WORK TASK: Your copy must hold every line of the records word for word. It must hold no pictures.

+++ INPUT FOR THIS TASK

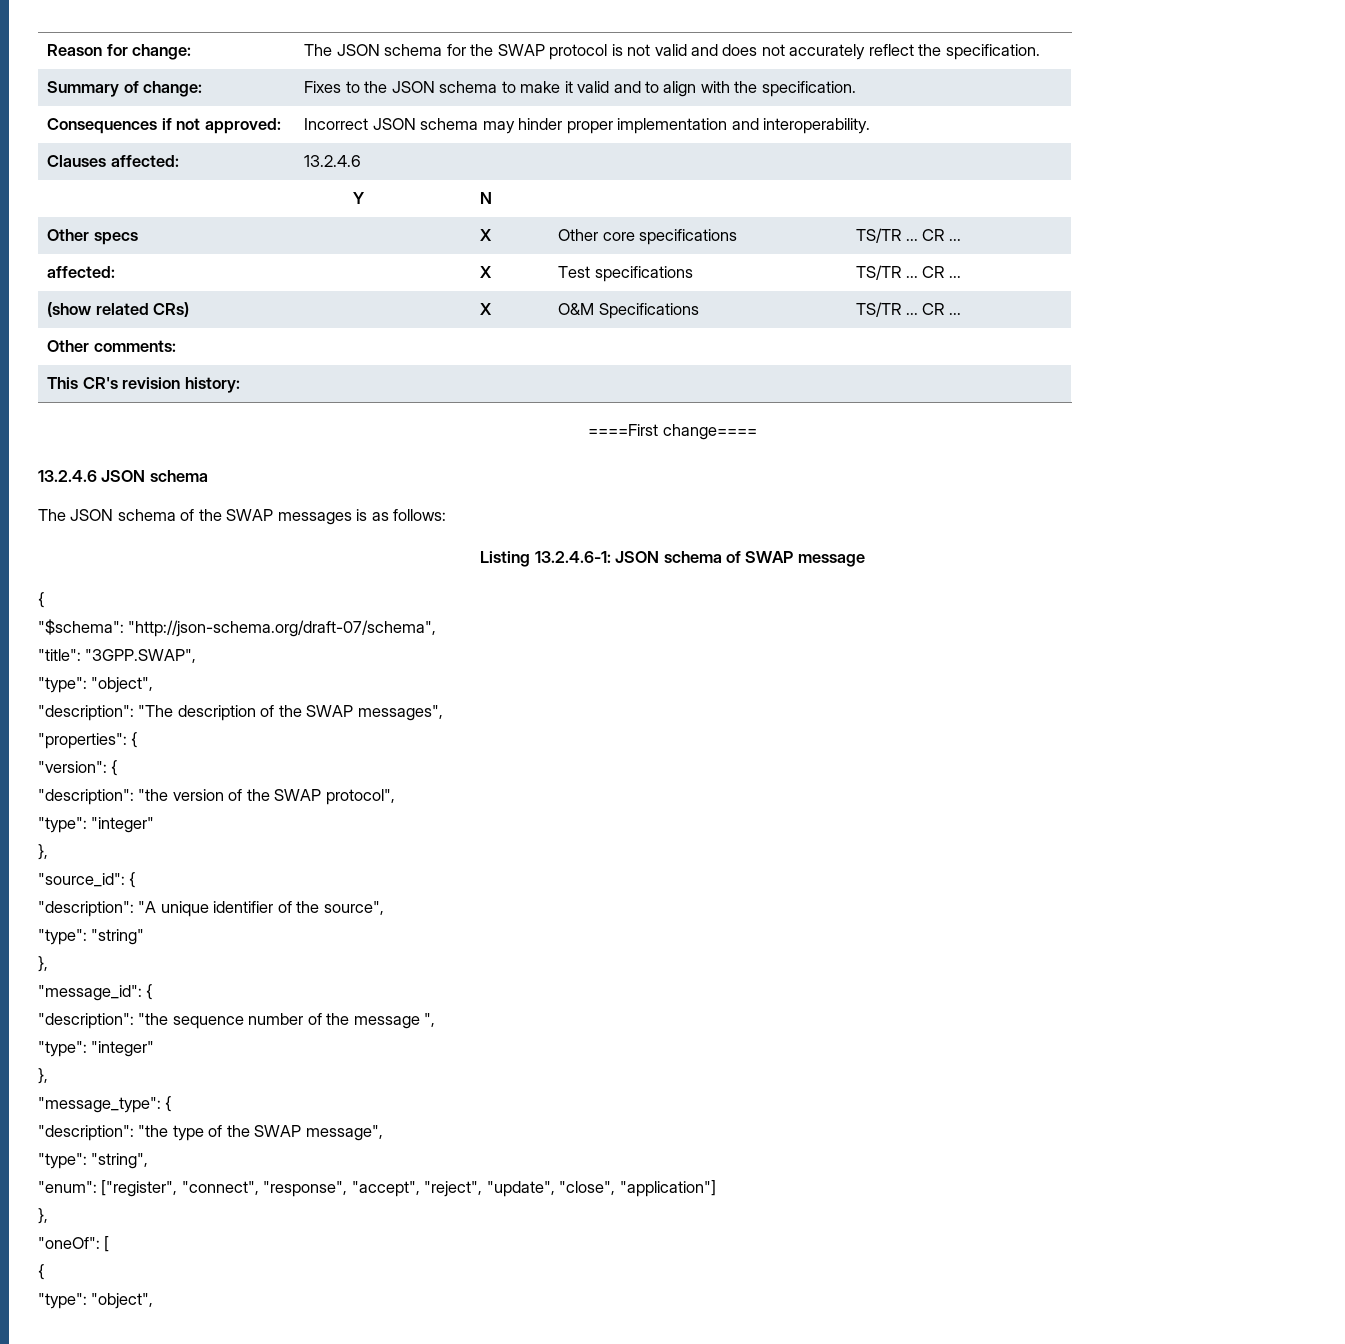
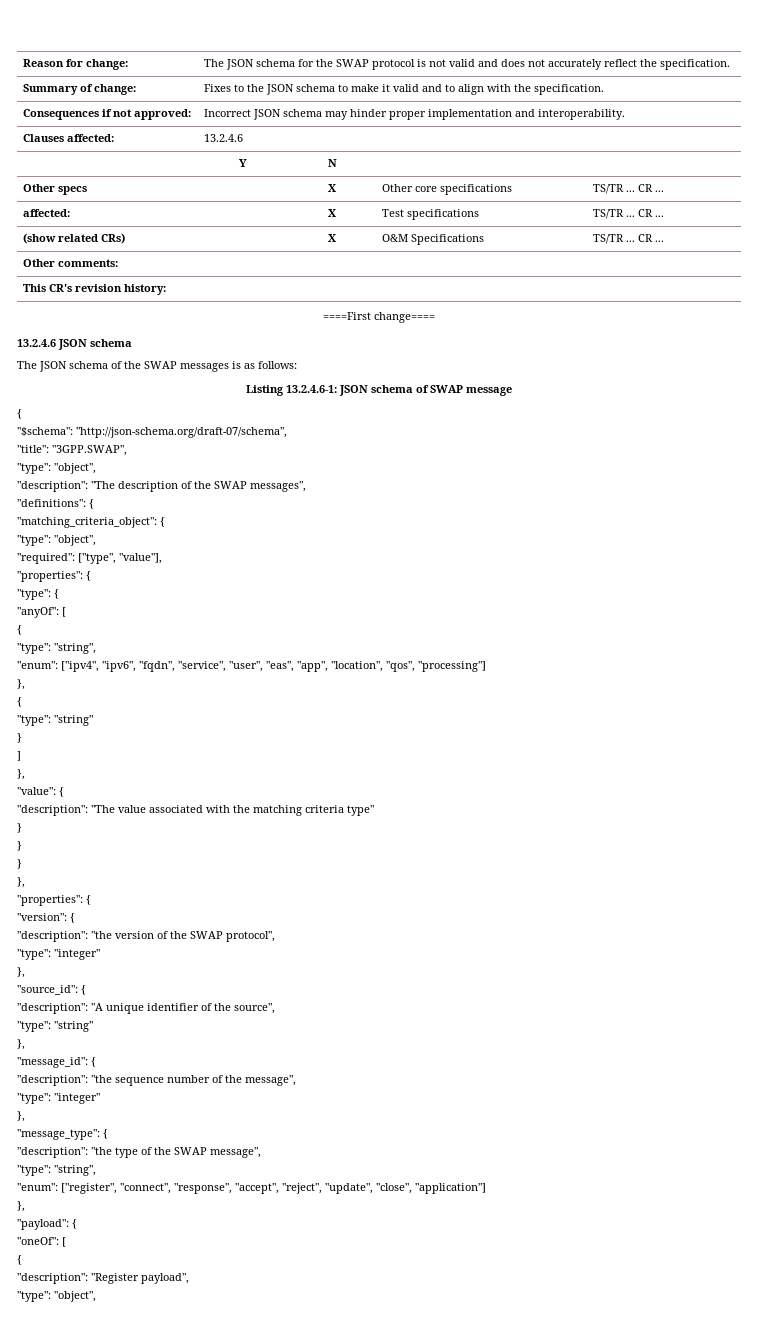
+ "definitions": {
+ "matching_criteria_object": {
+ "type": "object",
+ "required": ["type", "value"],
+ "properties": {
+ "type": {
+ "anyOf": [
+ {
+ "type": "string",
+ "enum": ["ipv4", "ipv6", "fqdn", "service", "user", "eas", "app", "location", "qos", "processing"]
+ },
+ {
+ "type": "string"
+ }
+ ]
+ },
+ "value": {
+ "description": "The value associated with the matching criteria type"
+ }
+ }
+ }
+ },
- "description": "the sequence number of the message ",
+ "description": "the sequence number of the message",
+ "payload": {
+ "description": "Register payload",

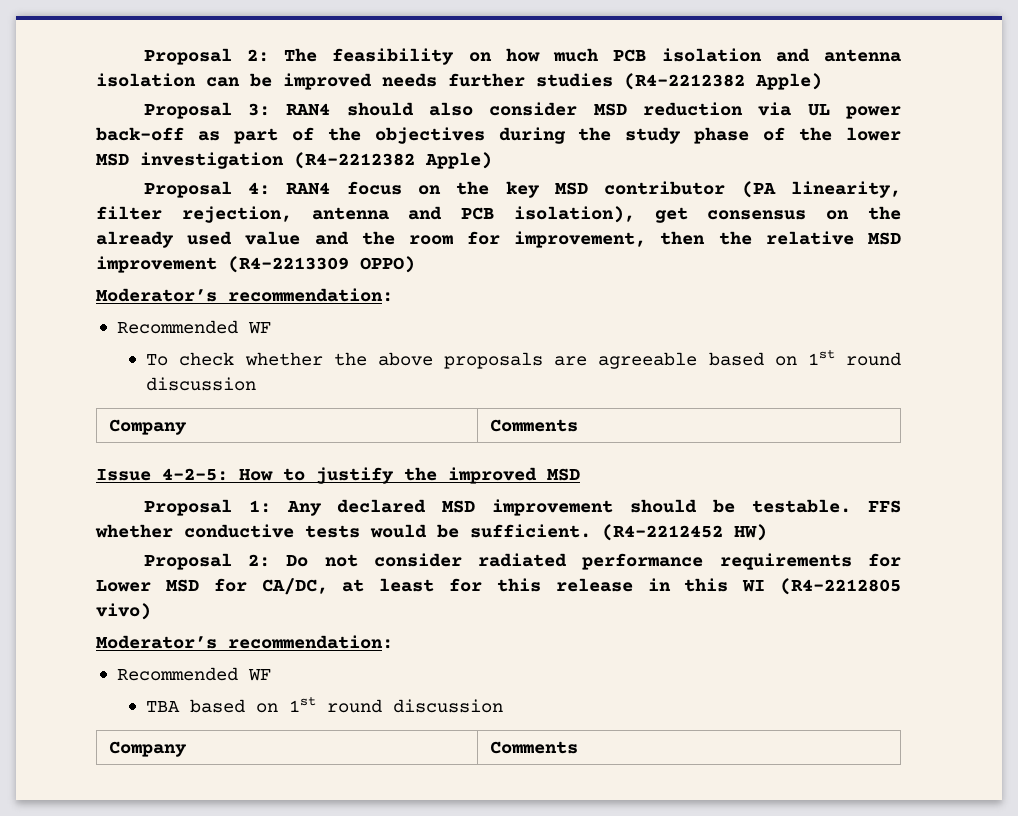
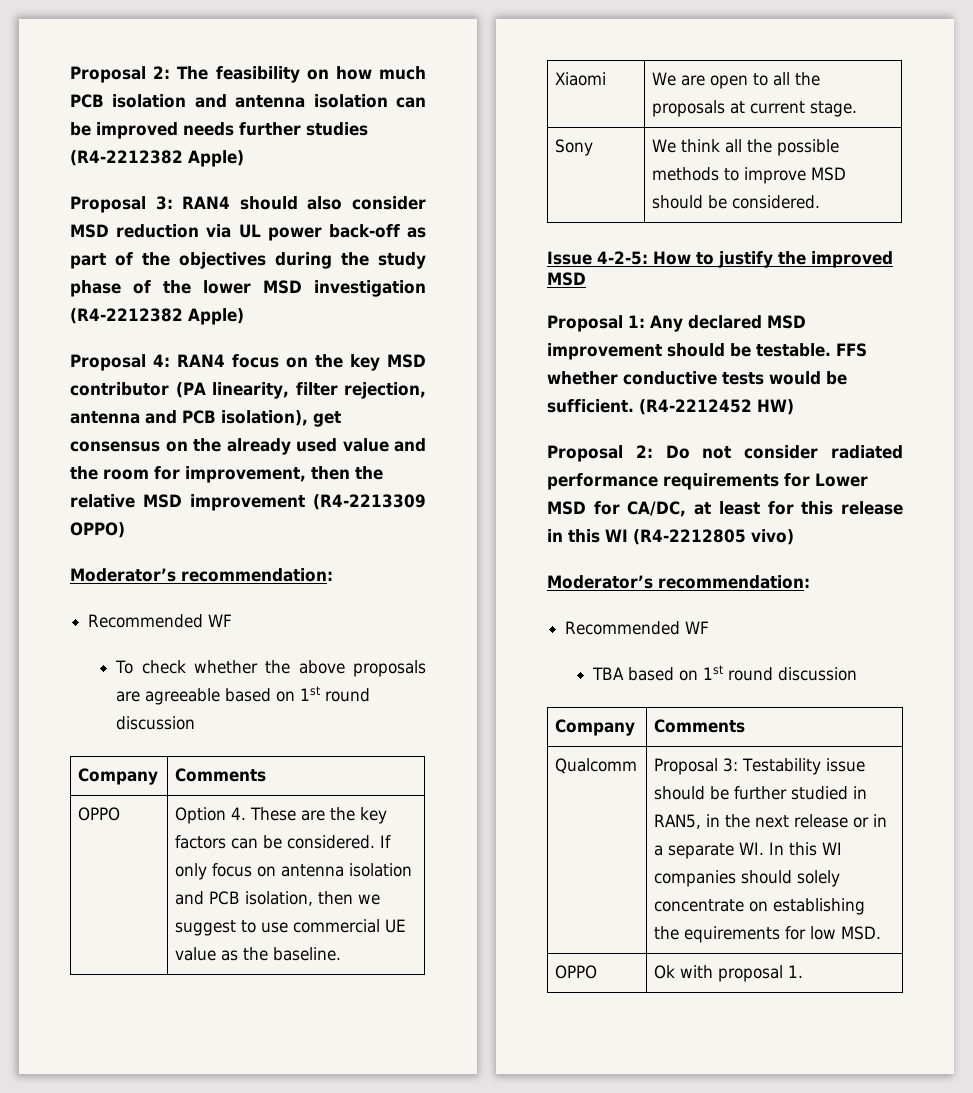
+ OPPO | Option 4. These are the key factors can be considered. If only focus on antenna isolation and PCB isolation, then we suggest to use commercial UE value as the baseline.
+ Xiaomi | We are open to all the proposals at current stage.
+ Sony | We think all the possible methods to improve MSD should be considered.
+ Qualcomm | Proposal 3: Testability issue should be further studied in RAN5, in the next release or in a separate WI. In this WI companies should solely concentrate on establishing the equirements for low MSD.
+ OPPO | Ok with proposal 1.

++++++

EXPECTED ANSWER:
+ "definitions": {
+ "matching_criteria_object": {
+ "type": "object",
+ "required": ["type", "value"],
+ "properties": {
+ "type": {
+ "anyOf": [
+ {
+ "type": "string",
+ "enum": ["ipv4", "ipv6", "fqdn", "service", "user", "eas", "app", "location", "qos", "processing"]
+ },
+ {
+ "type": "string"
+ }
+ ]
+ },
+ "value": {
+ "description": "The value associated with the matching criteria type"
+ }
+ }
+ }
+ },
- "description": "the sequence number of the message ",
+ "description": "the sequence number of the message",
+ "payload": {
+ "description": "Register payload",

+ OPPO | Option 4. These are the key factors can be considered. If only focus on antenna isolation and PCB isolation, then we suggest to use commercial UE value as the baseline.
+ Xiaomi | We are open to all the proposals at current stage.
+ Sony | We think all the possible methods to improve MSD should be considered.
+ Qualcomm | Proposal 3: Testability issue should be further studied in RAN5, in the next release or in a separate WI. In this WI companies should solely concentrate on establishing the equirements for low MSD.
+ OPPO | Ok with proposal 1.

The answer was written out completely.